**INSTRUCTIONS FOR THE TASK**
Repeat the entries without change, omitting the pictures.

**MATERIALS PROVIDED**
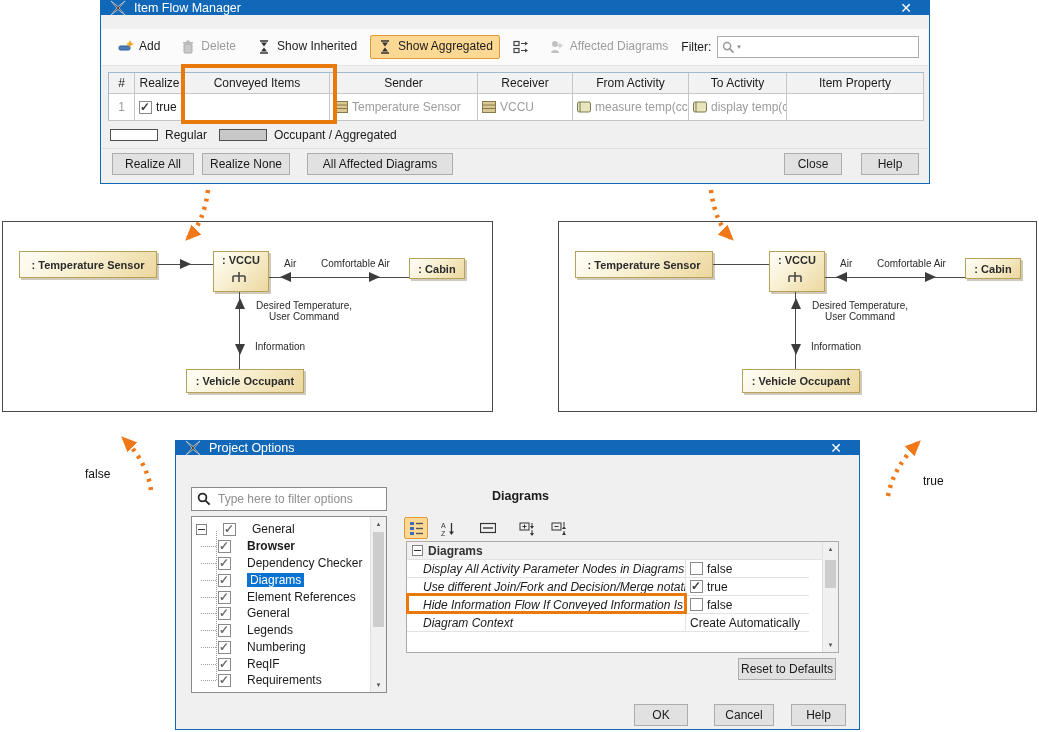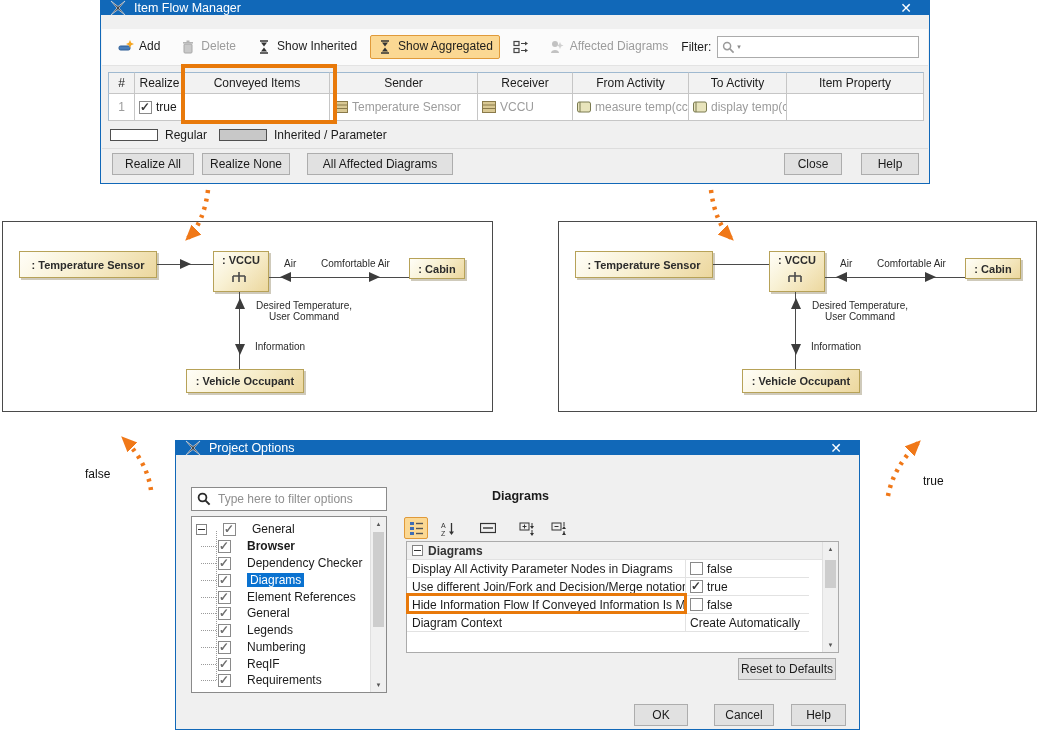--- a/index.html
+++ b/index.html
@@ -104,21 +104,21 @@
 
   .po-heading{position:absolute;left:316px;top:48px;font-weight:bold;font-size:12.5px;}
   .po-tools{position:absolute;left:228px;top:76px;display:flex;align-items:center;gap:8px;}
   .tool{width:22px;height:20px;display:flex;align-items:center;justify-content:center;border:1px solid transparent;}
   .tool.active{background:#FBD893;border:1px solid #E09A3A;border-radius:2px;}
 
   .po-grid{position:absolute;left:230px;top:100px;width:433px;height:112px;background:#fff;
       border:1px solid #ABABAB;box-sizing:border-box;}
   .grow{position:absolute;left:0;width:402px;height:18px;display:flex;align-items:center;
         border-bottom:1px solid #E2E2E2;box-sizing:border-box;font-size:12px;}
-  .grow .name{width:278px;padding-left:5px;box-sizing:border-box;overflow:hidden;white-space:nowrap;}
+  .grow .name{width:278px;padding-left:16px;box-sizing:border-box;overflow:hidden;white-space:nowrap;font-style:italic;}
   .grow .val{flex:1;display:flex;align-items:center;gap:4px;padding-left:4px;border-left:1px solid #E2E2E2;
              height:100%;white-space:nowrap;}
   .grow.ghead{background:#F0F0F0;font-weight:bold;color:#333;gap:5px;padding-left:5px;box-sizing:border-box;}
   .po-hl{left:230px;top:152px;width:281px;height:21px;border-width:3px;}
 
   .sb{position:absolute;width:15px;background:#F0F0F0;}
   .sb .ar{position:absolute;left:0;right:0;height:14px;text-align:center;font-size:6px;color:#555;line-height:14px;}
   .sb .ar.up{top:0;}
   .sb .ar.dn{bottom:0;}
   .sb .thumb{position:absolute;left:2px;right:2px;background:#CDCDCD;}
@@ -256,21 +256,21 @@
         <div class="tcell c7"></div>
       </div>
     </div>
 
     <div class="hl-orange ifm-hl"></div>
 
     <div class="legend">
       <span class="swatch reg"></span>
       <span>Regular</span>
       <span class="swatch inh"></span>
-      <span>Inherited / Parameter</span>
+      <span>Occupant / Aggregated</span>
     </div>
     <div class="ifm-sep"></div>
 
     <div class="btn b-realall">Realize All</div>
     <div class="btn b-realnone">Realize None</div>
     <div class="btn b-allaff">All Affected Diagrams</div>
     <div class="btn b-close">Close</div>
     <div class="btn b-help">Help</div>
   </div>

**ANSWER SECTION**
--- a/index.html
+++ b/index.html
@@ -104,21 +104,21 @@
 
   .po-heading{position:absolute;left:316px;top:48px;font-weight:bold;font-size:12.5px;}
   .po-tools{position:absolute;left:228px;top:76px;display:flex;align-items:center;gap:8px;}
   .tool{width:22px;height:20px;display:flex;align-items:center;justify-content:center;border:1px solid transparent;}
   .tool.active{background:#FBD893;border:1px solid #E09A3A;border-radius:2px;}
 
   .po-grid{position:absolute;left:230px;top:100px;width:433px;height:112px;background:#fff;
       border:1px solid #ABABAB;box-sizing:border-box;}
   .grow{position:absolute;left:0;width:402px;height:18px;display:flex;align-items:center;
         border-bottom:1px solid #E2E2E2;box-sizing:border-box;font-size:12px;}
-  .grow .name{width:278px;padding-left:5px;box-sizing:border-box;overflow:hidden;white-space:nowrap;}
+  .grow .name{width:278px;padding-left:16px;box-sizing:border-box;overflow:hidden;white-space:nowrap;font-style:italic;}
   .grow .val{flex:1;display:flex;align-items:center;gap:4px;padding-left:4px;border-left:1px solid #E2E2E2;
              height:100%;white-space:nowrap;}
   .grow.ghead{background:#F0F0F0;font-weight:bold;color:#333;gap:5px;padding-left:5px;box-sizing:border-box;}
   .po-hl{left:230px;top:152px;width:281px;height:21px;border-width:3px;}
 
   .sb{position:absolute;width:15px;background:#F0F0F0;}
   .sb .ar{position:absolute;left:0;right:0;height:14px;text-align:center;font-size:6px;color:#555;line-height:14px;}
   .sb .ar.up{top:0;}
   .sb .ar.dn{bottom:0;}
   .sb .thumb{position:absolute;left:2px;right:2px;background:#CDCDCD;}
@@ -256,21 +256,21 @@
         <div class="tcell c7"></div>
       </div>
     </div>
 
     <div class="hl-orange ifm-hl"></div>
 
     <div class="legend">
       <span class="swatch reg"></span>
       <span>Regular</span>
       <span class="swatch inh"></span>
-      <span>Inherited / Parameter</span>
+      <span>Occupant / Aggregated</span>
     </div>
     <div class="ifm-sep"></div>
 
     <div class="btn b-realall">Realize All</div>
     <div class="btn b-realnone">Realize None</div>
     <div class="btn b-allaff">All Affected Diagrams</div>
     <div class="btn b-close">Close</div>
     <div class="btn b-help">Help</div>
   </div>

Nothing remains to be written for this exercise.